Politics, morality and the media

What did you inherit from your parents in terms of attitudes and values?

My father was an officer in the 4th/7th Royal Dragoon Guards and I spent the first 10, 12 years of my life, you know, living in places like Münster and Detmold with the British Army of the Rhine. They were a very particular kind of people, because they were driven by a set of values which were to do with service.

Was there a particular notion of Britishness?
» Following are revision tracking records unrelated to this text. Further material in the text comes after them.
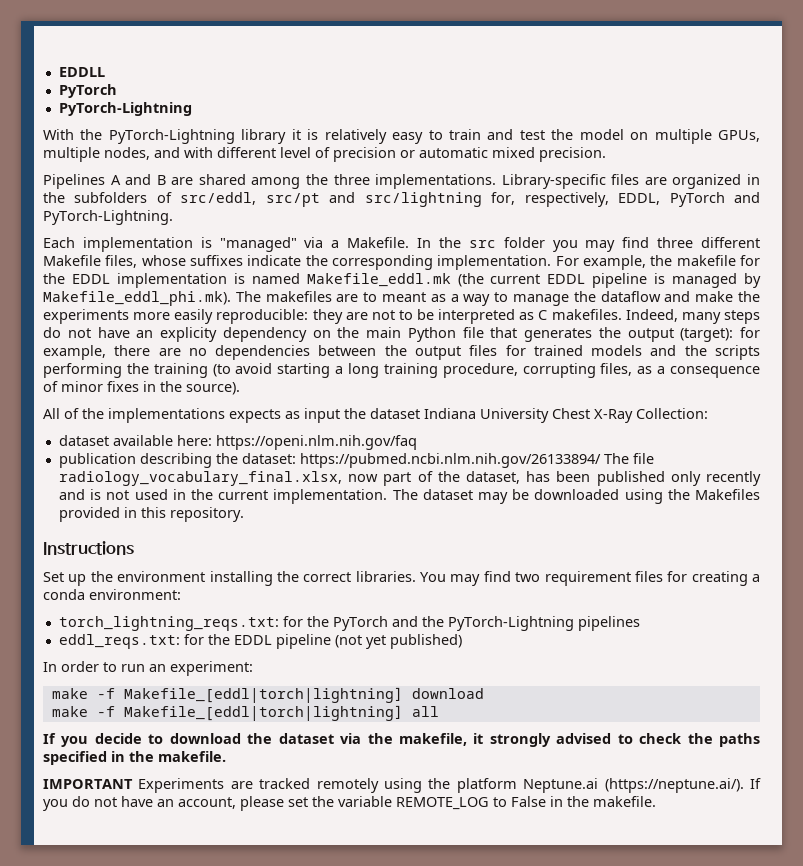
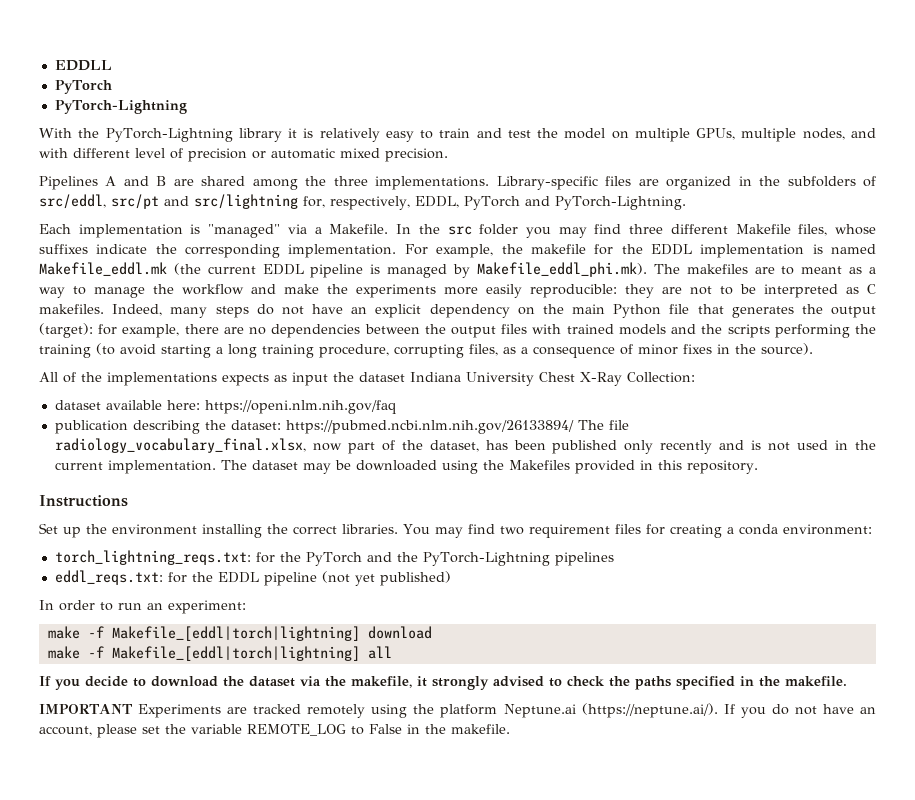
[600,291,661,302] dataflow -> [182,284,244,295] workflow
[160,327,217,342] explicity -> [375,304,422,318] explicit
[505,345,526,356] for -> [532,324,562,334] with

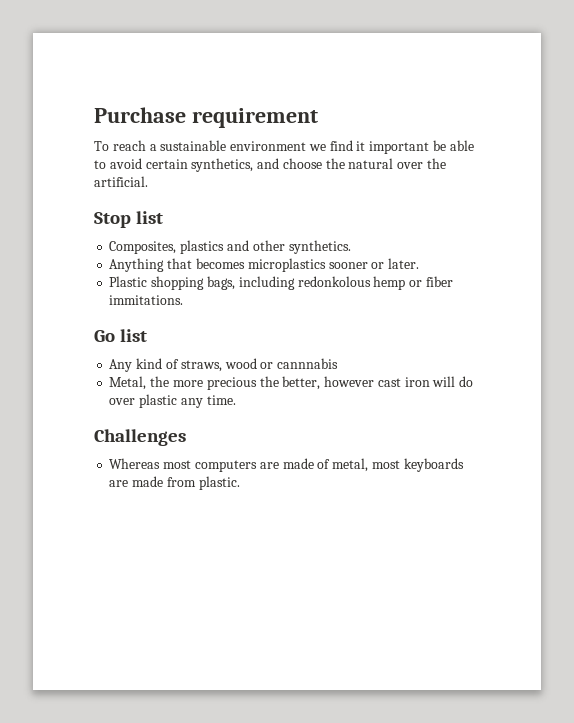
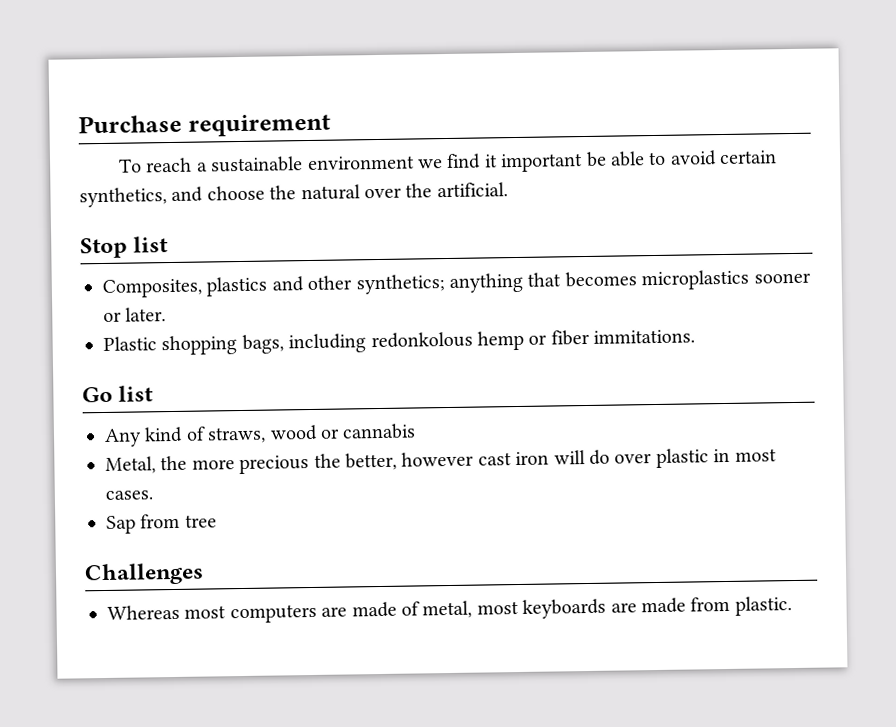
[288,240,351,254] [109,258,165,272] synthetics. // Anything -> [355,272,523,295] synthetics; anything
[277,358,339,369] cannnabis -> [342,423,417,440] cannabis
[180,395,236,408] any time. -> [713,448,777,463] [105,490,153,500] [106,513,217,534] in most cases. // Sap from tree

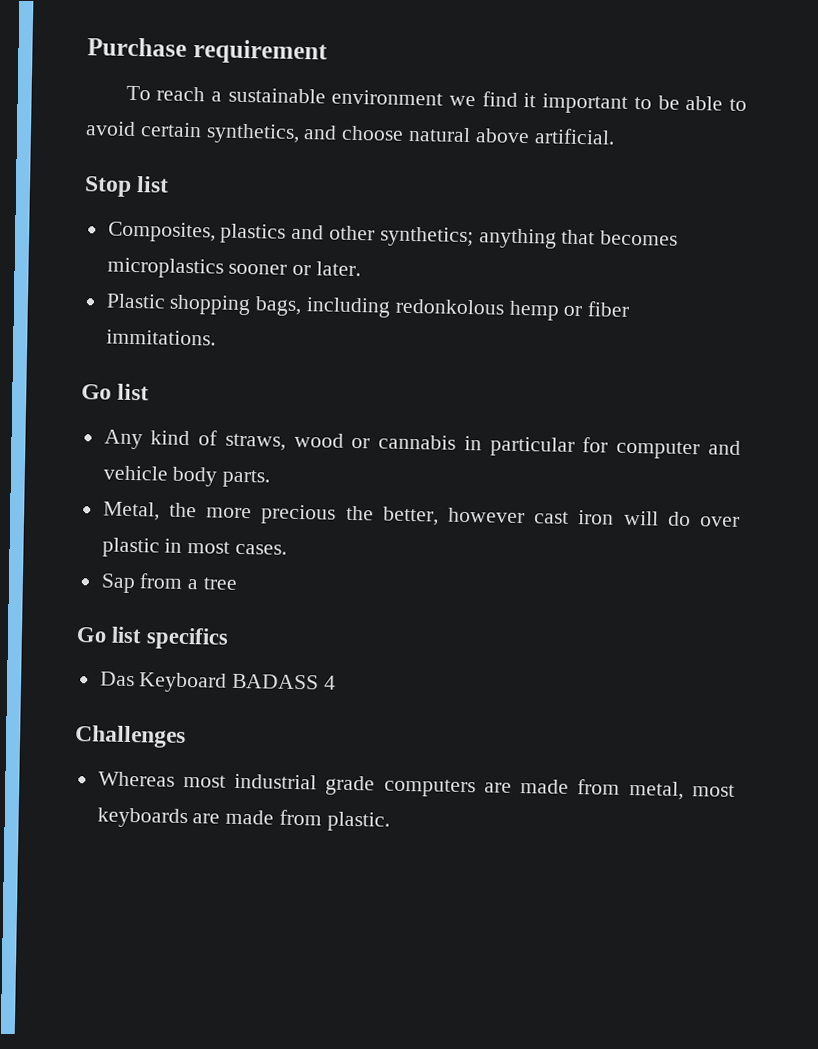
(584, 163) none -> [633,96,652,110] to
[269,183,433,201] the natural over the -> [408,126,530,144] natural above
(417, 431) none -> [463,435,741,460] [102,465,271,488] in particular for computer and vehicle body parts.
(181, 521) none -> [187,579,199,590] a
(217, 521) none -> [76,626,230,650] [99,671,337,693] // Go list specifics // Das Keyboard BADASS 4
(227, 612) none -> [234,773,376,796] industrial grade
[401,601,420,616] of -> [577,779,621,795] from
Yes, very much. A notion that Britain was about tolerance, and decency. Virtually everything I write now, I think, is guided by my parents in that way. There is some thing much more enduring than political parties or TV or… I’m not putting this very well, but Britain is a sort of collective identity: whoever we are, wherever we come from, no matter what our background or colour, we are all British. And I was taught that in the whole history of this island the greatest moment was World War 2, when we came together to fight the madness of Nazism and money didn’t matter at all and it was simply a matter of serving your country.
Actually, I’ve just been out with my father’s regiment to the beach where they landed on D–Day…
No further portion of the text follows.